## ACTION ITEM
The expected result is a verbatim repetition of the lines from the start of the entries through the line containing "Total | Frozen CETC Support Check_copy: 610943080.00", with the pictures removed.
[[ DATA TO USE, beginning ]]
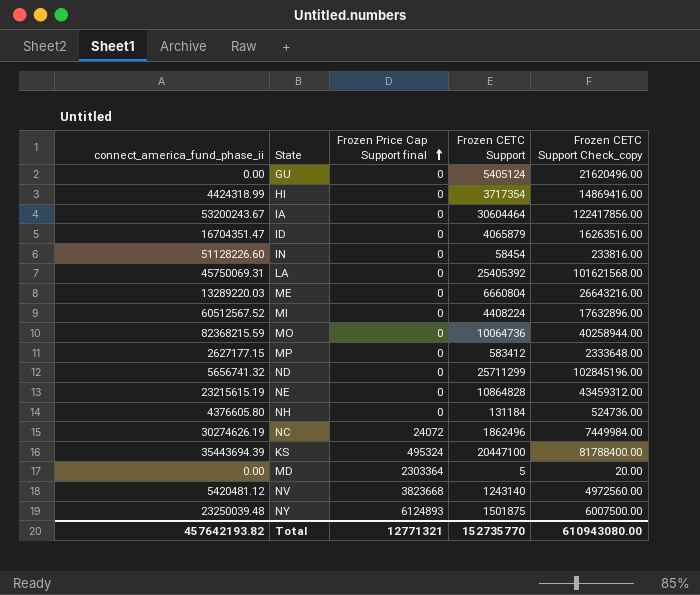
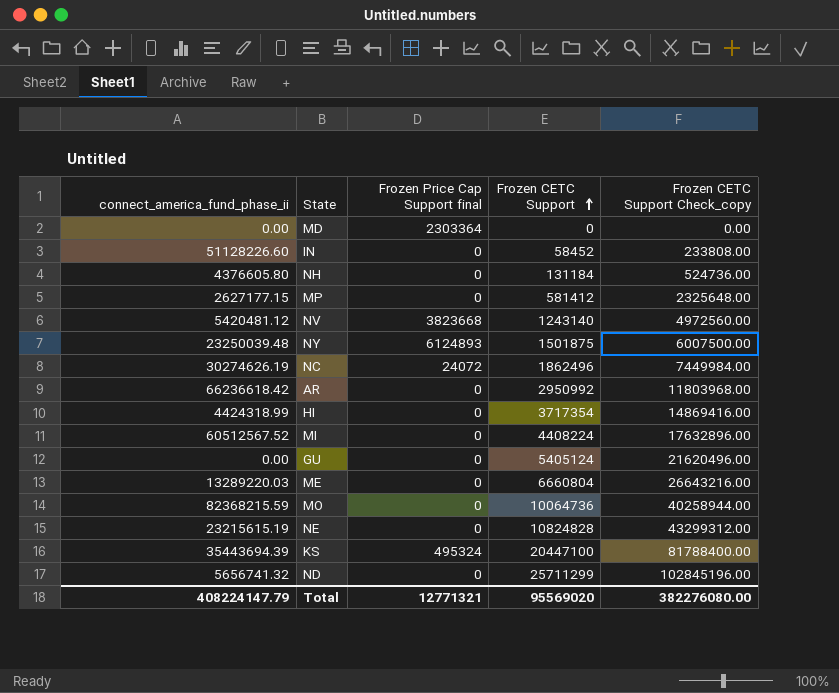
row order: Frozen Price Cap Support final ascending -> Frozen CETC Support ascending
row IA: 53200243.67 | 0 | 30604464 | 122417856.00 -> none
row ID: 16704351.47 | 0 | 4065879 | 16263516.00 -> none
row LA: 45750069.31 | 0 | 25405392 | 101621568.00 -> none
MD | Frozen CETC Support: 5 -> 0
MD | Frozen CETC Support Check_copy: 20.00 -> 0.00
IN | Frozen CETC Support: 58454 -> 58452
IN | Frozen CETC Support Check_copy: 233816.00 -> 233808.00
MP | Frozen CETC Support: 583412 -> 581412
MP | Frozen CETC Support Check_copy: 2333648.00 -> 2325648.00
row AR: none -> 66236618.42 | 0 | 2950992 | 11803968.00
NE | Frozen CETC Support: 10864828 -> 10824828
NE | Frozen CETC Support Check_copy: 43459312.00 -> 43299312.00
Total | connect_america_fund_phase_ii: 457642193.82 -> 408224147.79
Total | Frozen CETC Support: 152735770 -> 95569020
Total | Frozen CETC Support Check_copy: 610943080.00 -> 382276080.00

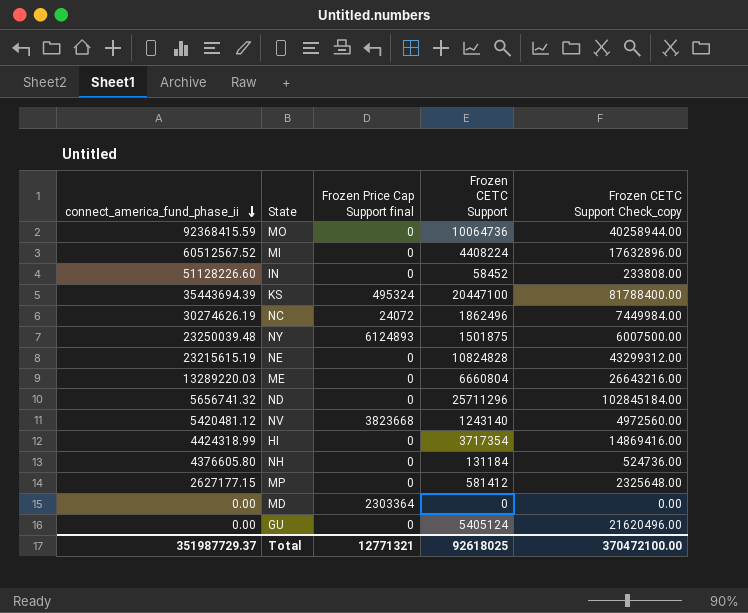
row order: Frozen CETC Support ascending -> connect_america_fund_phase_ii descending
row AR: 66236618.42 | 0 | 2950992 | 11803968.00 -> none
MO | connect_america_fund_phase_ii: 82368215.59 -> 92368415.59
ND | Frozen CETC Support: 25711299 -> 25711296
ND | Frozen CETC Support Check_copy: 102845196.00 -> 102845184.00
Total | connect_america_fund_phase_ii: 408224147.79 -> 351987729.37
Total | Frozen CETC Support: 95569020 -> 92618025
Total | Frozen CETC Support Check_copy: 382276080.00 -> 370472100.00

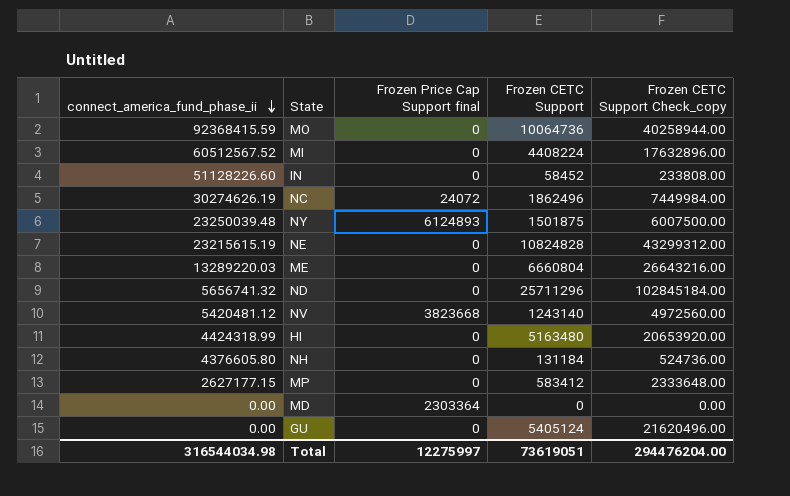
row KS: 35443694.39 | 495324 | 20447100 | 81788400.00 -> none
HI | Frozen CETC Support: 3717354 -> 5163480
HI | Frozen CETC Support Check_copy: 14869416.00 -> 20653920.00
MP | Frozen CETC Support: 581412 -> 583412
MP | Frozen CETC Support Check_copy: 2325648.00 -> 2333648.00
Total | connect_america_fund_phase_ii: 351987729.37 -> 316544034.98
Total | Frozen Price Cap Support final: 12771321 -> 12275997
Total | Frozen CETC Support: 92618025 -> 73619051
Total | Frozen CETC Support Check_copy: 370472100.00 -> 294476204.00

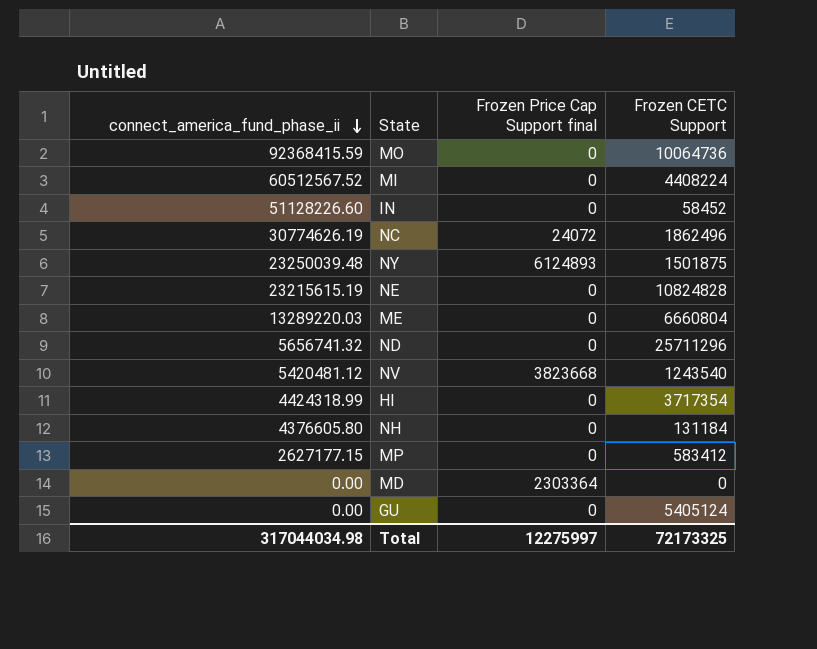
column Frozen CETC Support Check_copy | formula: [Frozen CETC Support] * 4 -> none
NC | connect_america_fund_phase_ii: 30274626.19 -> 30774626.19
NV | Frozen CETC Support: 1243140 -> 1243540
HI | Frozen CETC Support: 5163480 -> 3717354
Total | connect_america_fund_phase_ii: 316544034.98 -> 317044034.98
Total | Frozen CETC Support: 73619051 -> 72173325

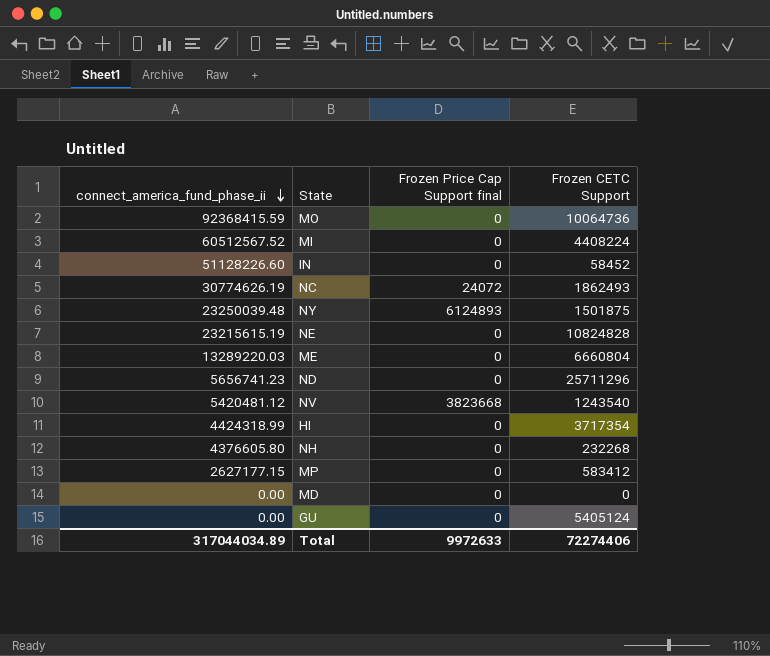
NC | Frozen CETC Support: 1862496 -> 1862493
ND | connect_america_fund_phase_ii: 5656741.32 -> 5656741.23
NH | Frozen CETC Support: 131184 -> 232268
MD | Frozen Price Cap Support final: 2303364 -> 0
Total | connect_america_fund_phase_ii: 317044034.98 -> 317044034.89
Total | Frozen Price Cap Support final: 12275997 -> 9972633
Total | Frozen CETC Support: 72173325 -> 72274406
[[ DATA TO USE, end ]]
## SOLUTION TO THIS TASK
row order: Frozen Price Cap Support final ascending -> Frozen CETC Support ascending
row IA: 53200243.67 | 0 | 30604464 | 122417856.00 -> none
row ID: 16704351.47 | 0 | 4065879 | 16263516.00 -> none
row LA: 45750069.31 | 0 | 25405392 | 101621568.00 -> none
MD | Frozen CETC Support: 5 -> 0
MD | Frozen CETC Support Check_copy: 20.00 -> 0.00
IN | Frozen CETC Support: 58454 -> 58452
IN | Frozen CETC Support Check_copy: 233816.00 -> 233808.00
MP | Frozen CETC Support: 583412 -> 581412
MP | Frozen CETC Support Check_copy: 2333648.00 -> 2325648.00
row AR: none -> 66236618.42 | 0 | 2950992 | 11803968.00
NE | Frozen CETC Support: 10864828 -> 10824828
NE | Frozen CETC Support Check_copy: 43459312.00 -> 43299312.00
Total | connect_america_fund_phase_ii: 457642193.82 -> 408224147.79
Total | Frozen CETC Support: 152735770 -> 95569020
Total | Frozen CETC Support Check_copy: 610943080.00 -> 382276080.00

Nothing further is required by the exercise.